Synopsis by David Robinson
Verdoux’s profession is of murdering rich widows and investing their fortunes. The front for his operations is an apparently inoperative furniture business. When he is not otherwise occupied by his demanding business, Verdoux returns to his country cottage, cherished child and invalid wife. He meets a beautiful young woman, down on her luck and working as a prostitute, whom he takes home, intending to use her as a guinea pig for a new poison, but instead persuades her that life is after all worth living. When he meets her again years later, their roles in life have changed: she has become the mistress of an armaments manufacturer, whose business is flourishing on the eve of a new world war; Verdoux’s careful investments have been wiped out since the Stock Market crash. At this point Verdoux’s past catches up on him and he is arrested and put on trial. At his trial and execution he shows mild surprise rather than remorse, since his mode of life has only carried to logical extremes the philosophies on which contemporary capitalist society is built. “As for being a mass murderer, does not the world encourage it? Is it not building weapons of destruction for the sole purpose of mass killing?(..) As a mass killer, I am an amateur by comparison”.

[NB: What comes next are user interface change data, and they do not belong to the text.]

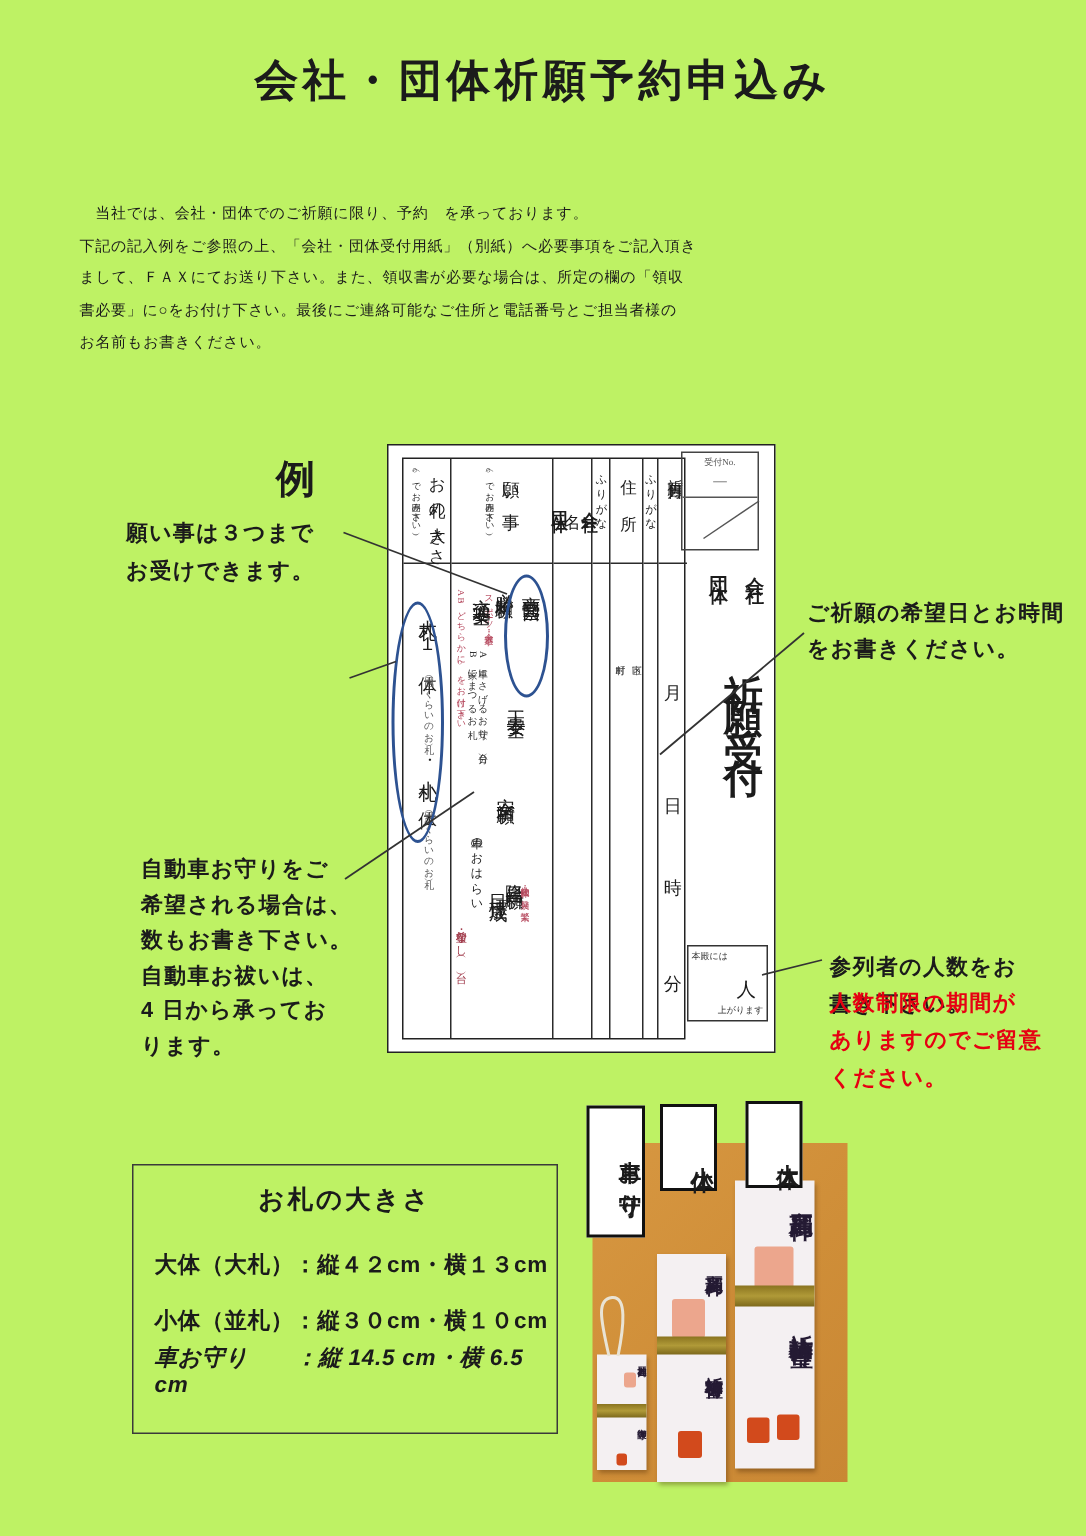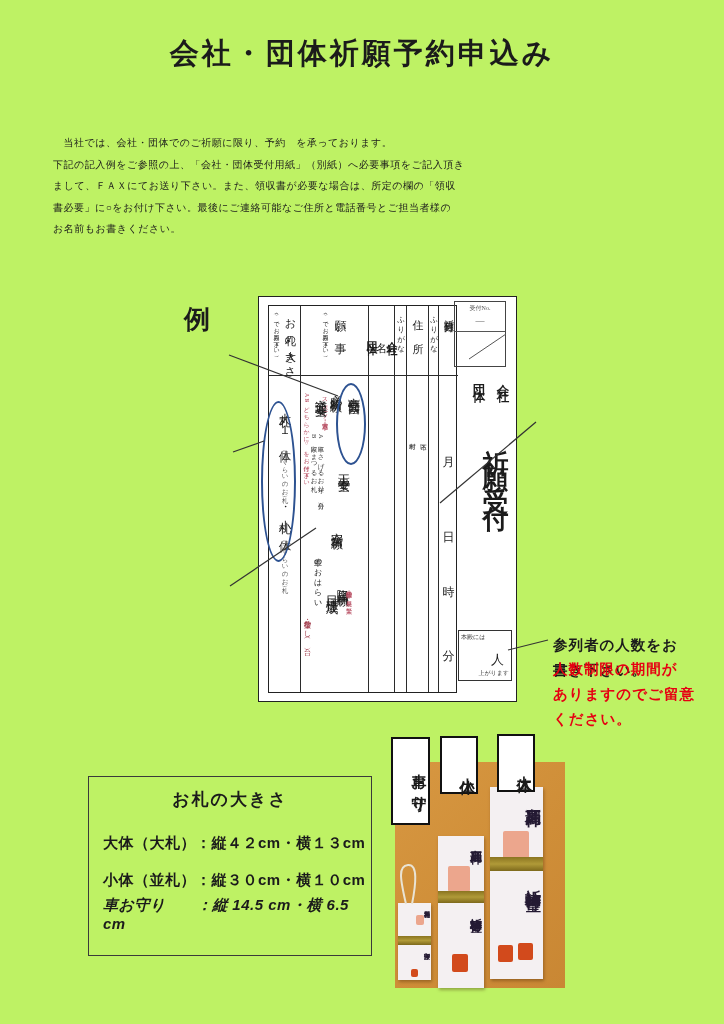"願い事は３つまで" div.note { html: none -> <div>願い事は３つまで お受けできます。</div> }
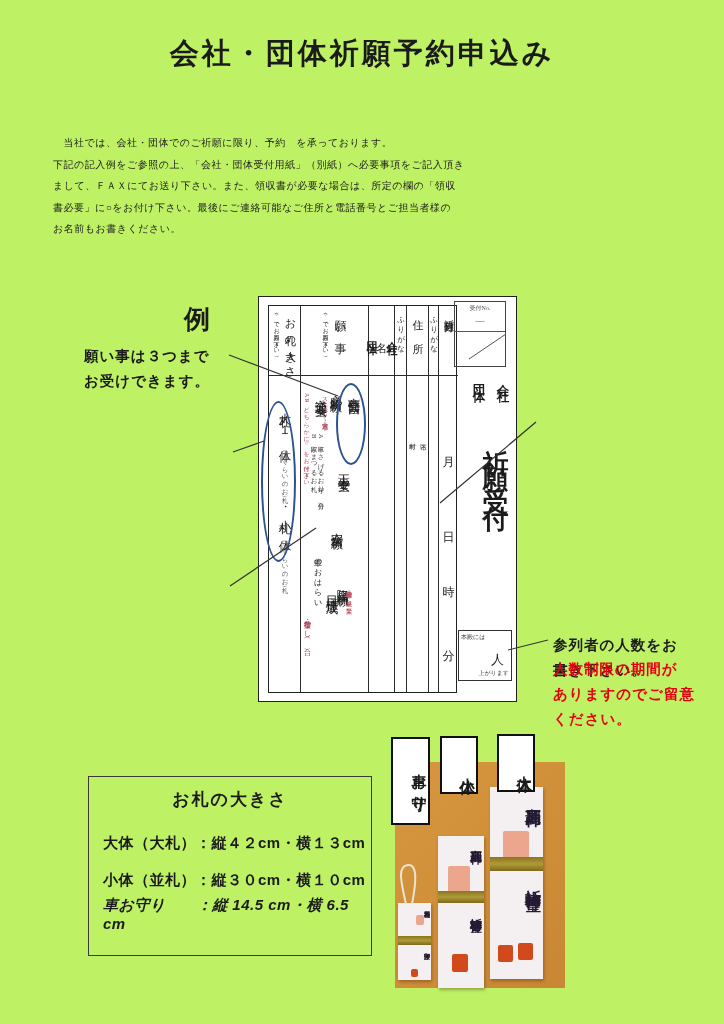"ご祈願の希望日とお時間" div.note { html: none -> <div>ご祈願の希望日とお時間 をお書きください。</div> }
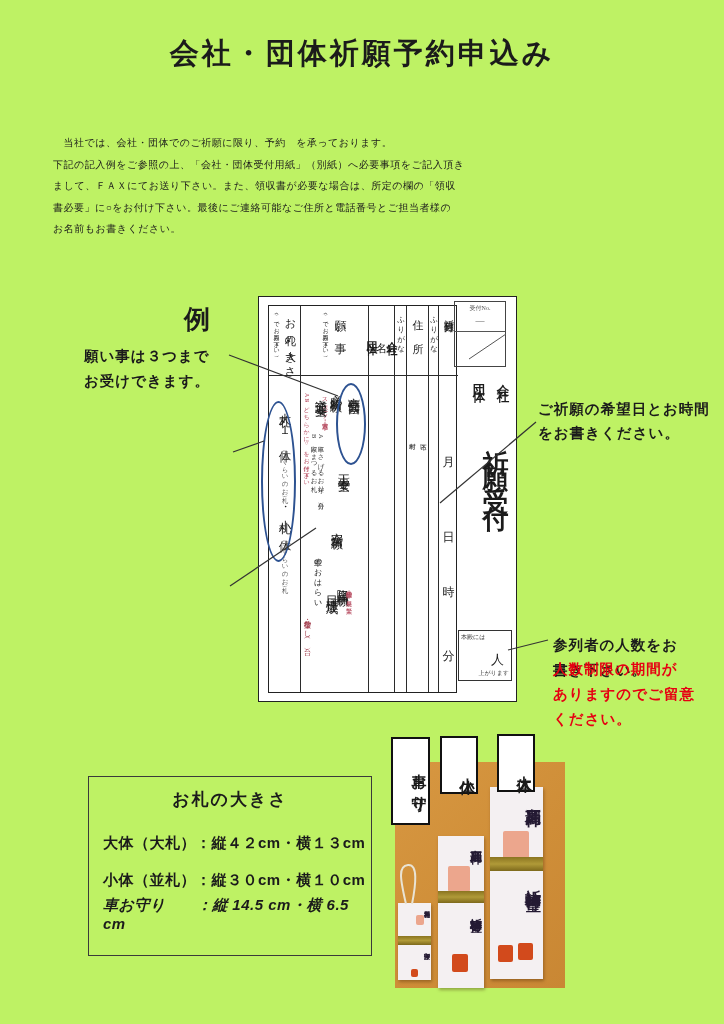"自動車お守りをご" div.note { html: none -> <div>自動車お守りをご 希望される場合は、 数もお書き下さい。 自動車お祓いは、 4 日から承ってお ります。</div> }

Extracts from Tass NY press release 1947:
Chaplin, who wrote the story, scenario, and musical score, besides directing the film, called it a “comedy of murders”. In Monsieur Verdoux Chaplin is no longer the familiar tragi-comic “little tramp”, but a French petit-bourgeois - a bank clerk, who after thirty years of service is dismissed during the depression of the early 30s and decides to go into “business” to support his crippled wife and little son. The “business’ he chooses is the murder of rich, foolish women whom he marries and then kills for their money, which he promptly deposits with a broker for speculation on the bourse. Martha Raye provides an excellent foil for Chaplin’s antics, playing the role of one wife Verdoux does not succeed in murdering through a series of comic errors.